**Exercise:** Where the string "Close" shows up in a line of the records, copy that line.

##### Raw data #####

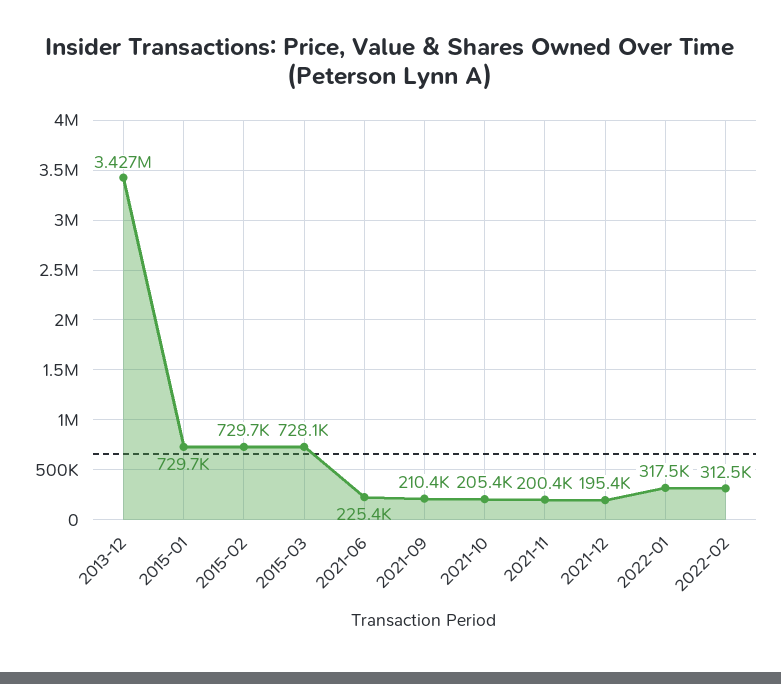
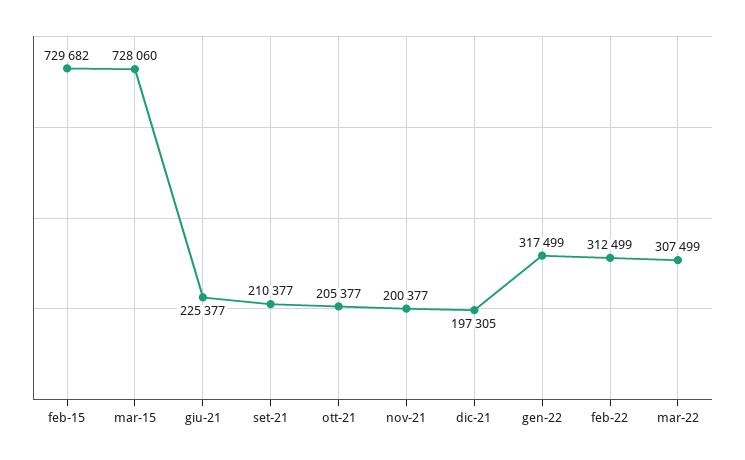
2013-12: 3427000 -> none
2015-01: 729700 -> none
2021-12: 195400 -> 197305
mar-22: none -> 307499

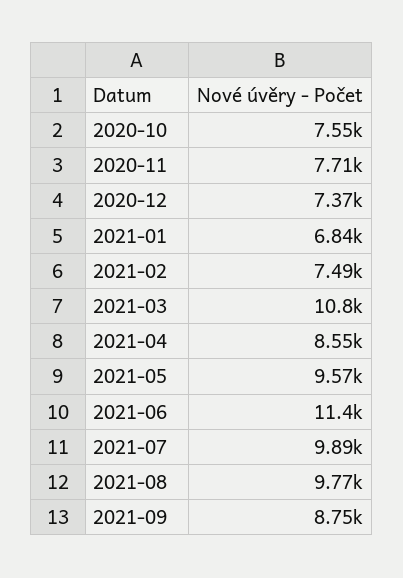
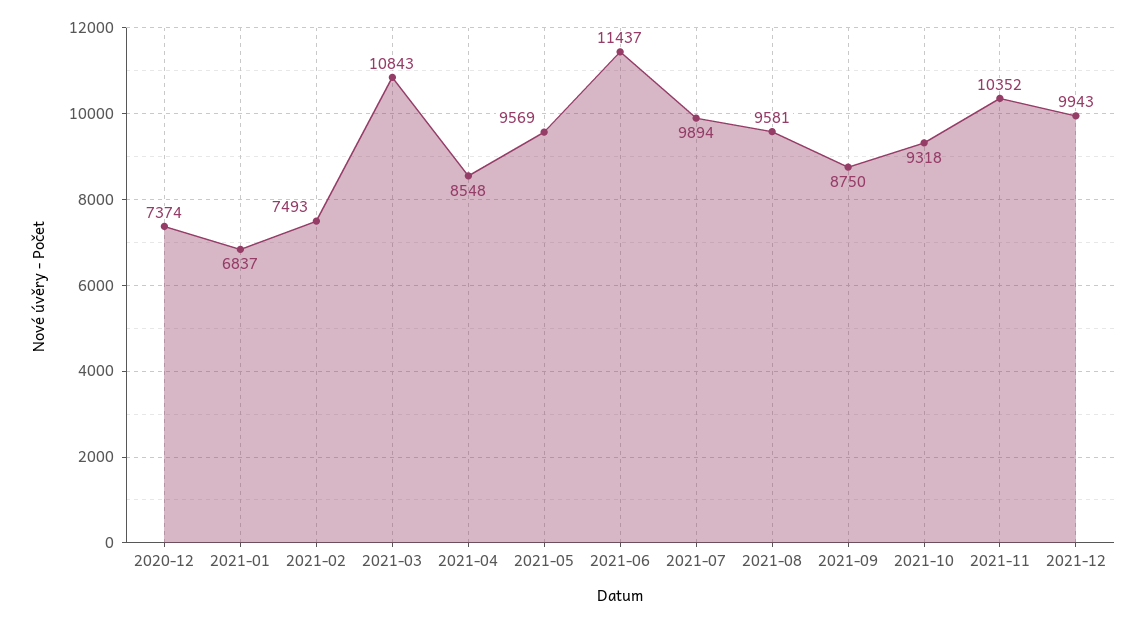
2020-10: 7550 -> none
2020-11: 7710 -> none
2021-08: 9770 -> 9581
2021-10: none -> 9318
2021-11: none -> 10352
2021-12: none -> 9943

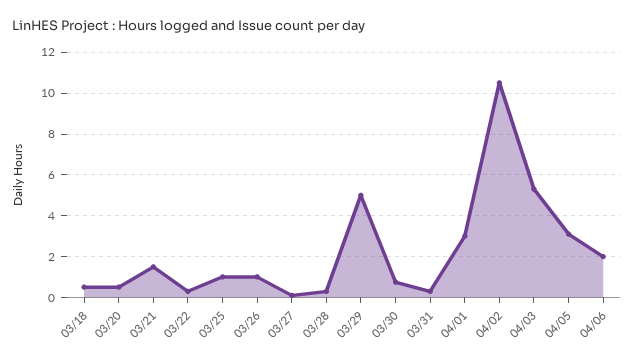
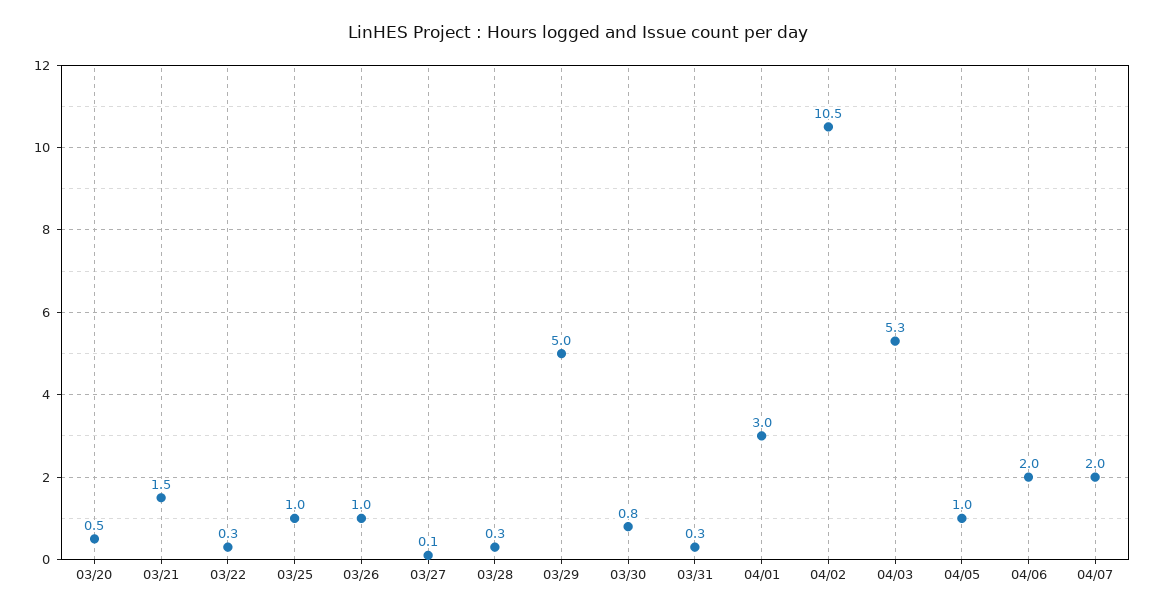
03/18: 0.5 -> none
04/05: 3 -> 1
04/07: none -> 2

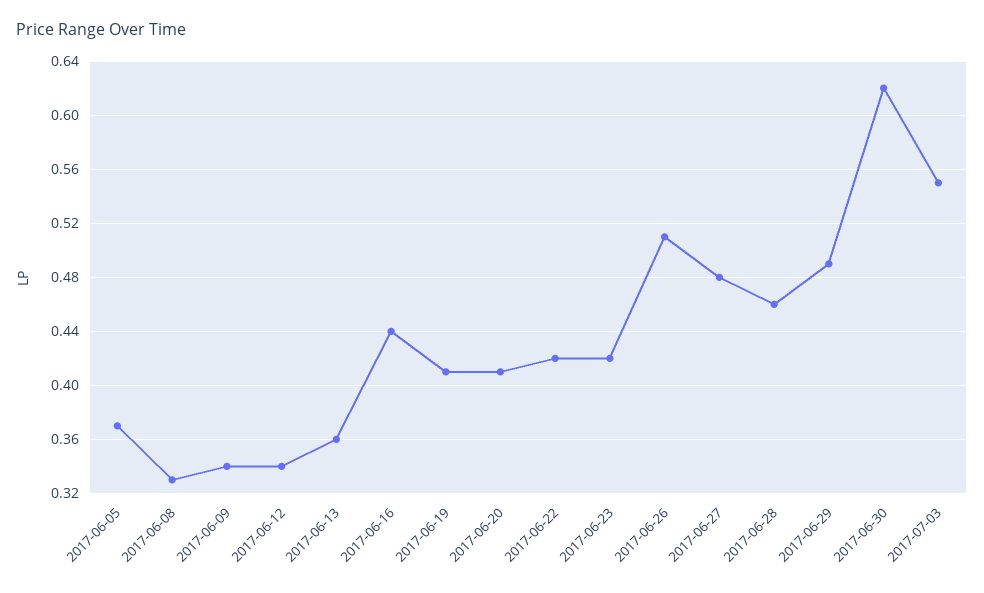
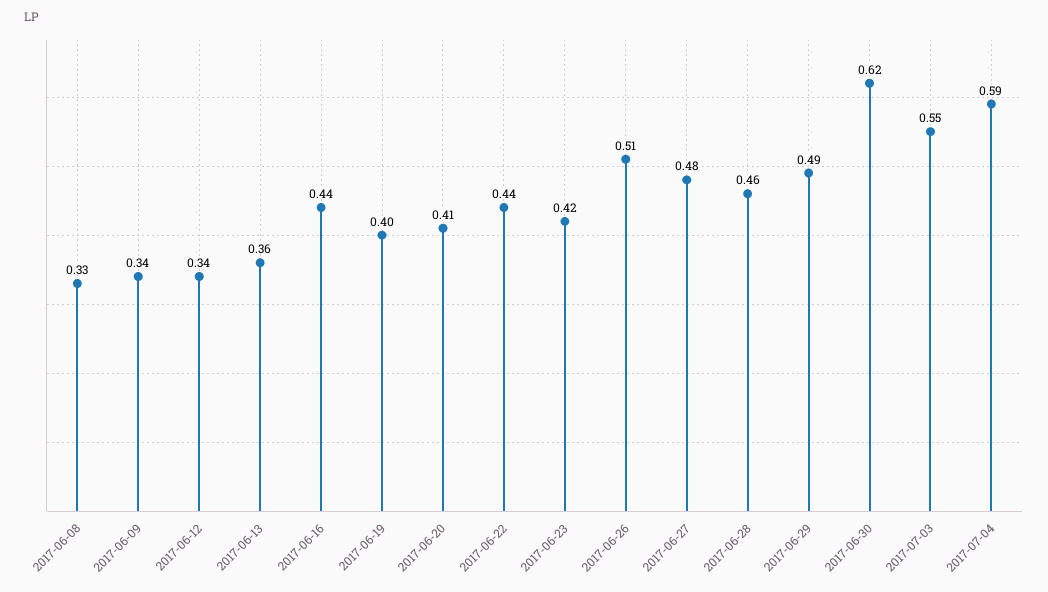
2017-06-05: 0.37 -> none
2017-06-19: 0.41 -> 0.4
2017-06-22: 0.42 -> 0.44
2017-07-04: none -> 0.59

#####
##### Raw data #####

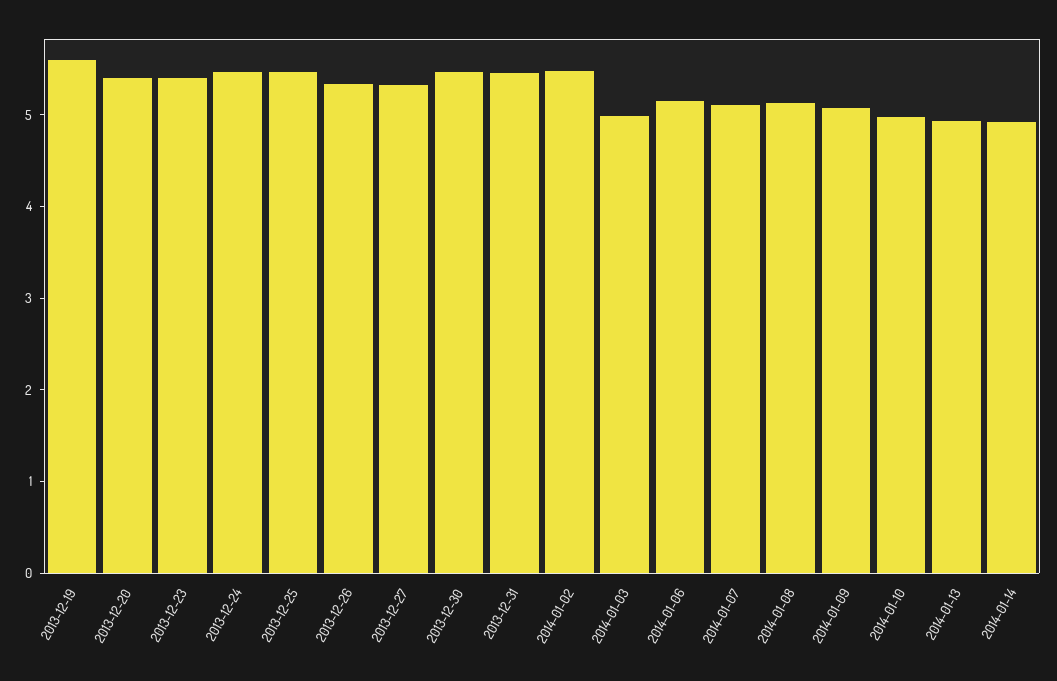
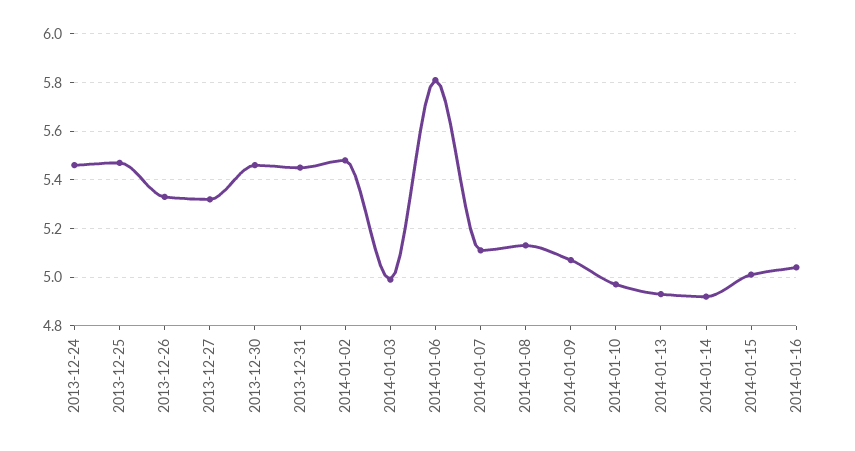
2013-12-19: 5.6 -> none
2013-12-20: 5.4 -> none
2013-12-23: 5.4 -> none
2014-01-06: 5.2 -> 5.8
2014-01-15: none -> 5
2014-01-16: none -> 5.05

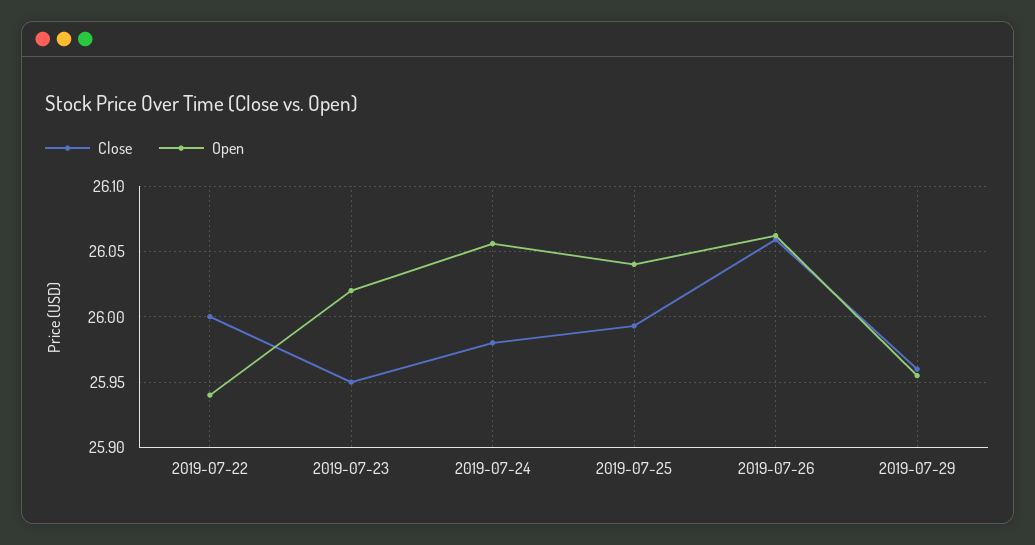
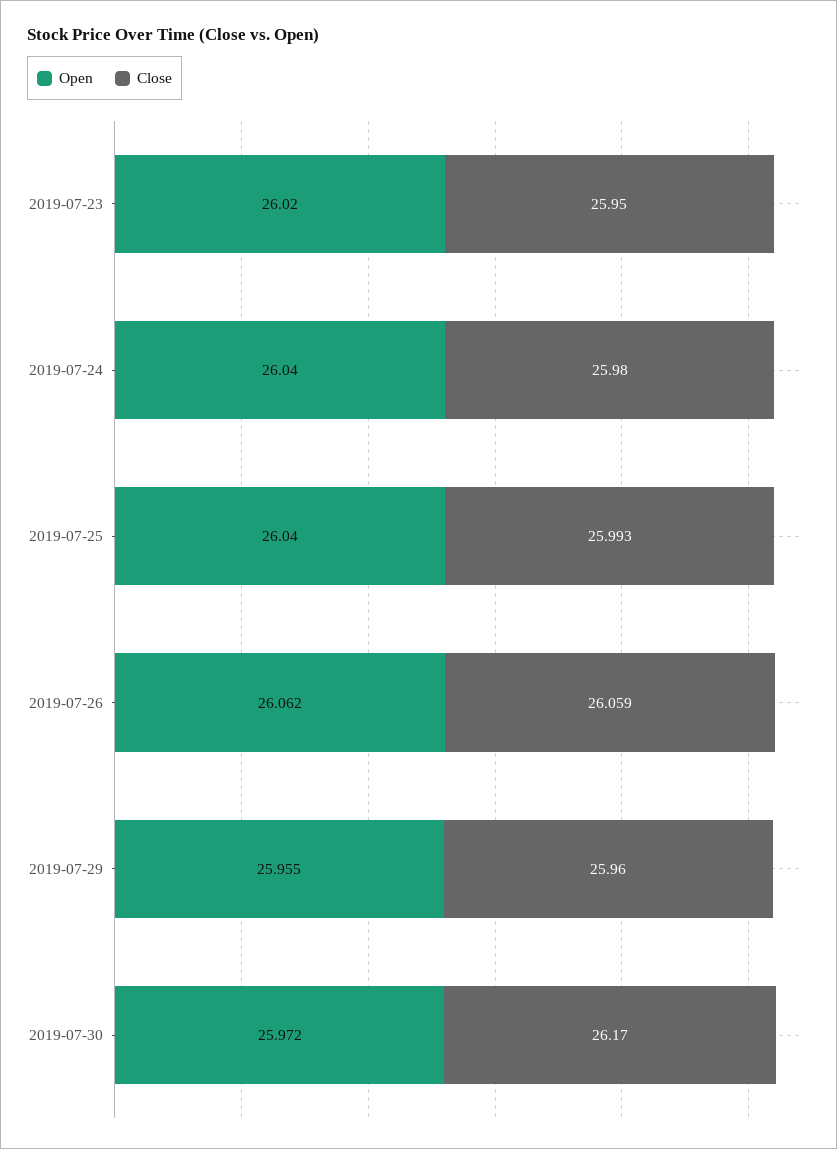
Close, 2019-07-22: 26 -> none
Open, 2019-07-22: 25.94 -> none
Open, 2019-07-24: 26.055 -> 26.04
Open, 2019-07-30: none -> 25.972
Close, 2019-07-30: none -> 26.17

#####
##### Raw data #####

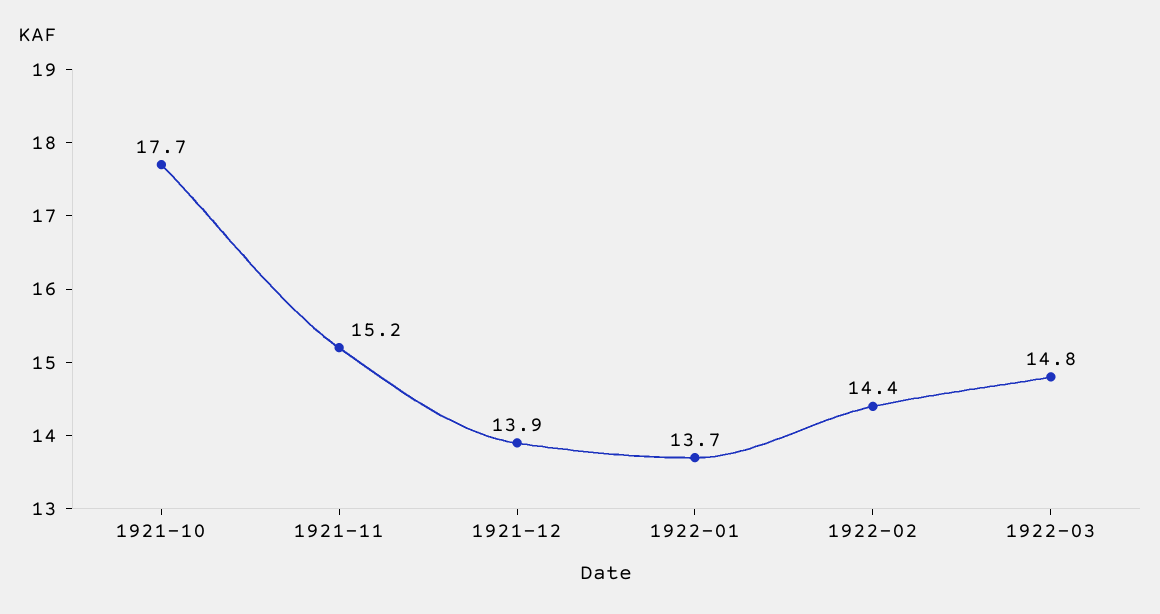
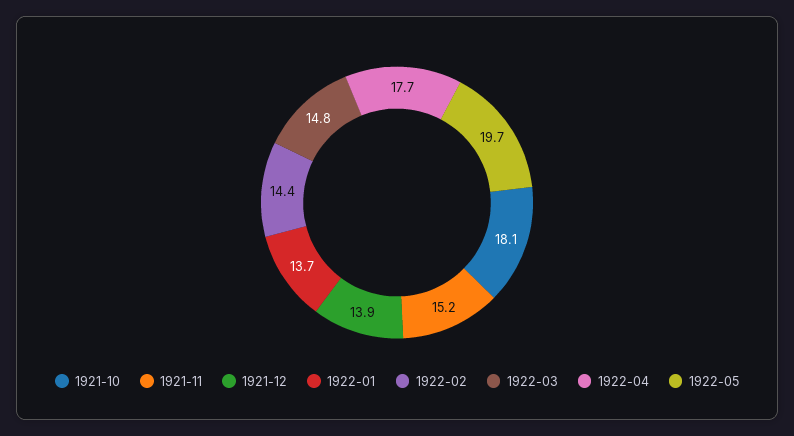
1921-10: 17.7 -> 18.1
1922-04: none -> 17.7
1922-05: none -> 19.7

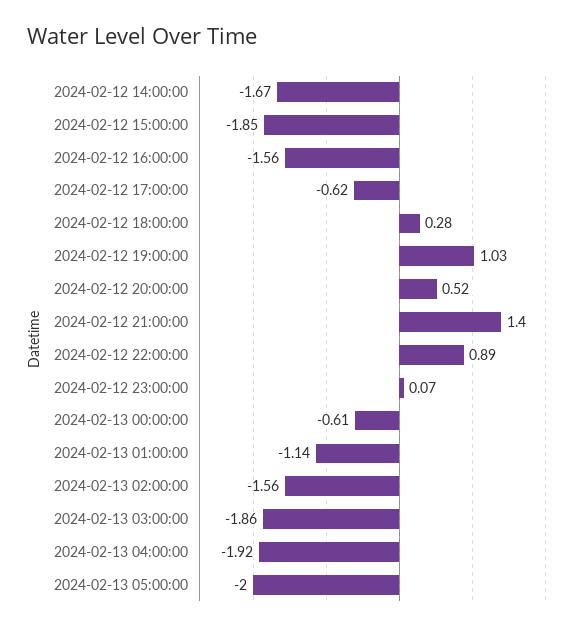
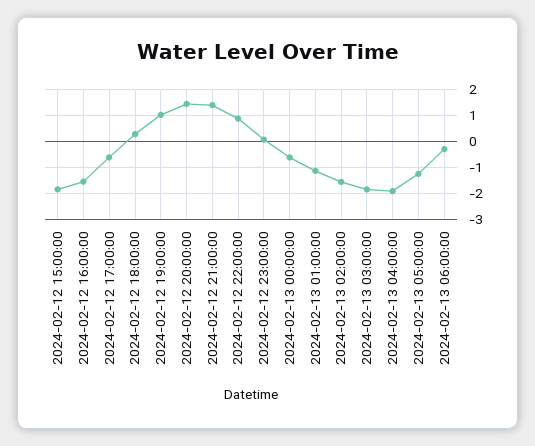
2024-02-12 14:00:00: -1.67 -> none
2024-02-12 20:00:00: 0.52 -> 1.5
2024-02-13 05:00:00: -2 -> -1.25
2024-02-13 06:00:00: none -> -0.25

#####

**Result:**
Close, 2019-07-22: 26 -> none
Close, 2019-07-30: none -> 26.17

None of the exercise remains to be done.